To somewhat clarify, x87 is the instruction set of the Intel 8087 and its succes...

brudgers · on Aug 11, 2018

The integration of the x87 FPU (floating point unit) occurred with the 80486 series chips.

shawnz · on Aug 11, 2018

Why wasn't the x87 instruction updated to use the implementation of the SSE2 instruction?

DiabloD3 · on Aug 11, 2018

Because then it would no longer comply with the x87 specification.

acqq · on Aug 11, 2018

No.
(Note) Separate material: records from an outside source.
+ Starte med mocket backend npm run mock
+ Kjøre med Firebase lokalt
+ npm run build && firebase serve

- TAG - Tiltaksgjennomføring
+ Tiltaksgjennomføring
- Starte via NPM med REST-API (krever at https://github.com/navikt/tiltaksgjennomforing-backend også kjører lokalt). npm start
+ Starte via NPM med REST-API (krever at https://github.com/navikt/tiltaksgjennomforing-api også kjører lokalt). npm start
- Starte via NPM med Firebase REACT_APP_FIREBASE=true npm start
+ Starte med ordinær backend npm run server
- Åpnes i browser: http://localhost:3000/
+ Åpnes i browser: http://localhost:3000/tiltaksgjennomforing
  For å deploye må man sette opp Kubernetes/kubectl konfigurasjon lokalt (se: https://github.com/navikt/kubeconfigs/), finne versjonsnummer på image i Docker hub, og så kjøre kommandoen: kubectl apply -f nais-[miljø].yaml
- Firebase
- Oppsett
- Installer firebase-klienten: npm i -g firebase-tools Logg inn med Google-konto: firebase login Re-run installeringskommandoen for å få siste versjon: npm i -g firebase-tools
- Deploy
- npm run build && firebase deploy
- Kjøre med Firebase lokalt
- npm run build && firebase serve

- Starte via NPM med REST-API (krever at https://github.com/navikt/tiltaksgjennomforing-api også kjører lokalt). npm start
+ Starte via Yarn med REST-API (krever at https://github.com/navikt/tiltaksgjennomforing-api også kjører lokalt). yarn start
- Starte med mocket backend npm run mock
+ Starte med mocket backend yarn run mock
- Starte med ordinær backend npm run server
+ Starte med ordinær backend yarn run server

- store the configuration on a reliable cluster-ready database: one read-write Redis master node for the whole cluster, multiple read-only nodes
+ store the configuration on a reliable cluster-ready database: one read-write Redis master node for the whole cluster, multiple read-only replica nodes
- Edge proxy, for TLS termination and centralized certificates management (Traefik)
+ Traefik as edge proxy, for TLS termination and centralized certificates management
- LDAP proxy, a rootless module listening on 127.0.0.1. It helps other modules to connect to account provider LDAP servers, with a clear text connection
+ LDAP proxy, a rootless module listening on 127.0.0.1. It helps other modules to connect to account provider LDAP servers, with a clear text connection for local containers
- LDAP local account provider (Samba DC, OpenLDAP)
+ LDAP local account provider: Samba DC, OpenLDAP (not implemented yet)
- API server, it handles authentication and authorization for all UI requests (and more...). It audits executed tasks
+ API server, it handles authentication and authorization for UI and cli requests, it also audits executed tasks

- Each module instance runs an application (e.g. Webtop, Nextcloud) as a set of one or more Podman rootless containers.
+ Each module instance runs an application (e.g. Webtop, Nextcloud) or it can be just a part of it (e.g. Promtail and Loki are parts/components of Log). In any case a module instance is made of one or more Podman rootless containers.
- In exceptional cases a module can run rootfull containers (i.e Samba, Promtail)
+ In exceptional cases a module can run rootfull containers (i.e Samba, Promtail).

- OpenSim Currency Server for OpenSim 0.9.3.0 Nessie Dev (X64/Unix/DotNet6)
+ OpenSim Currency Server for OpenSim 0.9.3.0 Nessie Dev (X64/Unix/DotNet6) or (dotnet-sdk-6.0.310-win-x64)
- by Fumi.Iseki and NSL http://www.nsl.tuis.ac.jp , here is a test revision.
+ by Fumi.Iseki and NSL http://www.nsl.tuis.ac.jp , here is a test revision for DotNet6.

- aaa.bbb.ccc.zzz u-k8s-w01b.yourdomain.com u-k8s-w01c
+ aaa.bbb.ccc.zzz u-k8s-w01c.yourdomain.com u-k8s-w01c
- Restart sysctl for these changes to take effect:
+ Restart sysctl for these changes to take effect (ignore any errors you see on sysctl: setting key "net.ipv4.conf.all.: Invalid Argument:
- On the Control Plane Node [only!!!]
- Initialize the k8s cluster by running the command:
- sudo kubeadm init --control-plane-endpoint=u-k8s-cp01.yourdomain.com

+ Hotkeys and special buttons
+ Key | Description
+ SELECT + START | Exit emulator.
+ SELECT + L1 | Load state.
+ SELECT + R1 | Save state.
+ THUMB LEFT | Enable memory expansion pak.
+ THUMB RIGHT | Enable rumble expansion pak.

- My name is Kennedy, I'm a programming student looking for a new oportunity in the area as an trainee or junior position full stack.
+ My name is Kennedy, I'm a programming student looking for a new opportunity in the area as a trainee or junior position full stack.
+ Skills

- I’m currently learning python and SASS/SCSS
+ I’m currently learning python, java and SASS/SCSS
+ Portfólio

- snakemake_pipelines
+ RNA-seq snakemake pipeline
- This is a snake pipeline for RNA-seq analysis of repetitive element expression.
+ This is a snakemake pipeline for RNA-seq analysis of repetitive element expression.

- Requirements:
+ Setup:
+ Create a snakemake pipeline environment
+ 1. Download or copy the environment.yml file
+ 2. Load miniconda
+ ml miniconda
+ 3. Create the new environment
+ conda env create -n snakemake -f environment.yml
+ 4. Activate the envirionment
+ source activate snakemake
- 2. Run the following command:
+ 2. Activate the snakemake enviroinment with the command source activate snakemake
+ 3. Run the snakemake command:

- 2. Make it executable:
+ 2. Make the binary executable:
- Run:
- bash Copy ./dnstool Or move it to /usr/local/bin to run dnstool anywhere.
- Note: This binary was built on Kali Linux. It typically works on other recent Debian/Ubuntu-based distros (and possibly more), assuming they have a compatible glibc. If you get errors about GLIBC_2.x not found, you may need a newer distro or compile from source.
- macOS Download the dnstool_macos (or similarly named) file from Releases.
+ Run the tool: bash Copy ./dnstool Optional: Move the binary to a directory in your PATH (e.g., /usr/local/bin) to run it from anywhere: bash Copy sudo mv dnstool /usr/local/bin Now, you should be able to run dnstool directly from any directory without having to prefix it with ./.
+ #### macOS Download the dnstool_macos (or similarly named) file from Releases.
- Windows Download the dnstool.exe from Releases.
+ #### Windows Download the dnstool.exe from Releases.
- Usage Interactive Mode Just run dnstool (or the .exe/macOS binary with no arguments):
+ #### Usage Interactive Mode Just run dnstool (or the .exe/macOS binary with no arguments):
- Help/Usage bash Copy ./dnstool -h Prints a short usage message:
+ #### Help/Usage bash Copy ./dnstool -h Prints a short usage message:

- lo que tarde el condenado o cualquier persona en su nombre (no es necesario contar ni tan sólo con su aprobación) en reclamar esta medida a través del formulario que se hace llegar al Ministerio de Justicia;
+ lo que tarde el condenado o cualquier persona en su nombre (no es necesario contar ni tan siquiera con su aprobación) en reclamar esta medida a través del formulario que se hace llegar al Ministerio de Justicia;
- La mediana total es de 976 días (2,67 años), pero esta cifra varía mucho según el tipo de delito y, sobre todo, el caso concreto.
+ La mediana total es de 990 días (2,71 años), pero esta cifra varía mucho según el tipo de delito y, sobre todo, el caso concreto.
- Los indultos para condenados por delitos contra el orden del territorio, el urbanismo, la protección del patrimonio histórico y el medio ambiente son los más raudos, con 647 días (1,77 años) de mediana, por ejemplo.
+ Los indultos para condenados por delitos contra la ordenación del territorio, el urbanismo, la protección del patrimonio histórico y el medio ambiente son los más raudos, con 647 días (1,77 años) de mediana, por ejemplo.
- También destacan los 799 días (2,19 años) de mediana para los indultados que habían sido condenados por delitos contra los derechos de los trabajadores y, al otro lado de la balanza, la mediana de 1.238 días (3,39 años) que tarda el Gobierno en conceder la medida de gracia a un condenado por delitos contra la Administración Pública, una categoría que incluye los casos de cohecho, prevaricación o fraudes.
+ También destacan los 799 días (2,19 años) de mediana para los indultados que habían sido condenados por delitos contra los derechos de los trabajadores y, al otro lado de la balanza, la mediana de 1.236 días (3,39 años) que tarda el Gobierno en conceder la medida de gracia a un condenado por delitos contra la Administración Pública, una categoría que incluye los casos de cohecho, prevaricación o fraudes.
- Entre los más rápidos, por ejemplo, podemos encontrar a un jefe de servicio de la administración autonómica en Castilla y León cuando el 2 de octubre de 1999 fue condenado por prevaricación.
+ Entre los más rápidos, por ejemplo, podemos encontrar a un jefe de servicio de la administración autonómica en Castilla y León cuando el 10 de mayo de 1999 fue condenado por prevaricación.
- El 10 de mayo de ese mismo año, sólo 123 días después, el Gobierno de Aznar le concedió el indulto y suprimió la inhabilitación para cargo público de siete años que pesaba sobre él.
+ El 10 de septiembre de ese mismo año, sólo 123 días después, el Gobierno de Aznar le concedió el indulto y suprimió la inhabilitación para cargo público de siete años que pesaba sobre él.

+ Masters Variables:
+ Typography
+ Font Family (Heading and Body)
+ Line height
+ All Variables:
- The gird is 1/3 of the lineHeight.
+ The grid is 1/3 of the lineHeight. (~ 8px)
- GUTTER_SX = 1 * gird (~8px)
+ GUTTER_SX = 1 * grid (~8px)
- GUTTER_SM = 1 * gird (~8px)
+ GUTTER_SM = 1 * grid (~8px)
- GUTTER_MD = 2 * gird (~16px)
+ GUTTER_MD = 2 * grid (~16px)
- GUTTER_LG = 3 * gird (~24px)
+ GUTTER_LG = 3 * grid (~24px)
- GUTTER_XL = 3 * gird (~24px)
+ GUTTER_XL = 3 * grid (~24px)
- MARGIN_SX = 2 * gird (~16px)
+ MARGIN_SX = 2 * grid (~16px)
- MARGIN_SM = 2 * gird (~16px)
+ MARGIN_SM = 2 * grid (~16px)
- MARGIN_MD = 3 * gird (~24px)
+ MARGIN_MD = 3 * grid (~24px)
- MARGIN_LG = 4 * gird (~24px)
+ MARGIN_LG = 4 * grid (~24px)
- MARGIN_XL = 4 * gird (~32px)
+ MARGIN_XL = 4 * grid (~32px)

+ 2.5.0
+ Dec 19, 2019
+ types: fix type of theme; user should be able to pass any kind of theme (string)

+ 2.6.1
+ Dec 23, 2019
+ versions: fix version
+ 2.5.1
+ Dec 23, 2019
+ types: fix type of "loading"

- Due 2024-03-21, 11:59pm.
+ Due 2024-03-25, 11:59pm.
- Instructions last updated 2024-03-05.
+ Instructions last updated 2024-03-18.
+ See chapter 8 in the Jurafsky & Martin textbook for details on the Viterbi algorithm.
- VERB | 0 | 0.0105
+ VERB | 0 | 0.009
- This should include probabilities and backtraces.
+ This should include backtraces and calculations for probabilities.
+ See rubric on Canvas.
SSE and SSE2 both simply don't have any instruction to calculate sin, also not for the reduced range, like in x87.

microcolonel · on Aug 11, 2018

They could microcode it, it would just be a fairly large sequence, and might depend on a table.

acqq · on Aug 11, 2018

What I wanted to point is that neither SSE nor SSE2 instruction sets have the "sine" function at all, which was, the way I understood it, implied by the question asked ("Why wasn't the x87 instruction updated to use the implementation of the SSE2 instruction?")

What exists are different libraries that calculate the "sine" better than fsin from x87 instruction set, and for all of these, it is actually not important that they use SSE or SSE2 -- it is completely possible to implement the better sine algorithms with the basic x87 functions too, or with anything that doesn't have SSE and SSE2. The effect of not having the sine function at all in SSE and SSE2 sets is that if you decide to use only these instructions for your x86_64 library, you have to implement everything with the basic instructions that you have, that is, you'd surely have to use some library code, even in the range in which fsin would suffice.

However, if the question was actually "why wasn't the implementation of the x87 fsin instruction updated to be simply better" (which certainly could be implemented in the microcode) the answer is that apparently AMD tried exactly that with their K5 (1996) and then for the later processors had to revert to the "worse" to keep the compatibility with the existing programs, it is written in the original article or in the comments of it.

microcolonel · on Aug 11, 2018

In order for that to work well, I have a hunch that they would need to do some very dirty tricks with register renaming, and add a 80-bit ("long double") mode to the SSE hardware, and I suspect that's why they are not as fast as eachother (whether that's as a result of fully separate implementation, or very conservative microcode [possibly involving fencing and swapping registers, emulation of arithmetic quirks of x87]) in practice.

Though, disclaimer: I am not even really an amateur at this level of analysis, so take what I've said with its very own salt lick.

brudgers · on Aug 11, 2018

The x87 instructions are both single and double precision, 32 and 64 bits respectively. The design motivation was around engineering/scientific calculations. SSE instructions are mostly single precision floating point motivated by audio and graphics for multi-media.

acqq · on Aug 11, 2018

> The x87 instructions are both single and double precision, 32 and 64 bits respectively.

x87 supports 80-bits calculations, others are the result of setting the configuration register to shorter widths.

That's one of its advantages over both SSE and SSE2. There are still some use cases where it's reasonable to use x87.

SSE has single precision (32-bits) instructions only.

SSE2 has double precision (64-bits) instructions.

brudgers · on Aug 11, 2018

Sorry for not being clear. I was giving an historic rationale for why x87 didn't change to use SSE. The x87 instruction set has a much longer history than SSE and came out of Intel. SSE started at AMD and the multimedia focus was a competitive advantage at introduction while x87 was becoming IEEE 754.

acqq · on Aug 12, 2018

> I was giving an historic rationale for why x87 didn't change to use SSE.

When stated as "why x87 didn't change to use SSE" the question is like asking "why a dog didn't change to use a cat" as both x87 and SSE are the instruction sets, from the start differently defined, and given that, one can't "use" another.

The original question, however, referred to fsin instruction of x87 instruction set, but also reflected somewhat of confusion, as neither SSE nor SSE2 had ever an instruction to calculate sine.

And the answer in which you apparently gave a "historic rationale" had incorrect statements, the correction of which is: 1) x87 didn't "have 32 and 64 bits", the x87 was ambitiously designed to do 80-bit precise calculations with the shorter results as the additional modes. 2) SSE was 32-bit only, but SSE2 added 64-bit instructions too. Still, x87 could not "use the implementation" of fsin from SSE2 as SSE2 doesn't provide the sine function. Finally, if the question was why wasn't the "fsin" ever improved, please see the other responses here, including mine.

brudgers · on Aug 12, 2018

By "SSE" I mean SSE. Sorry for the confusion.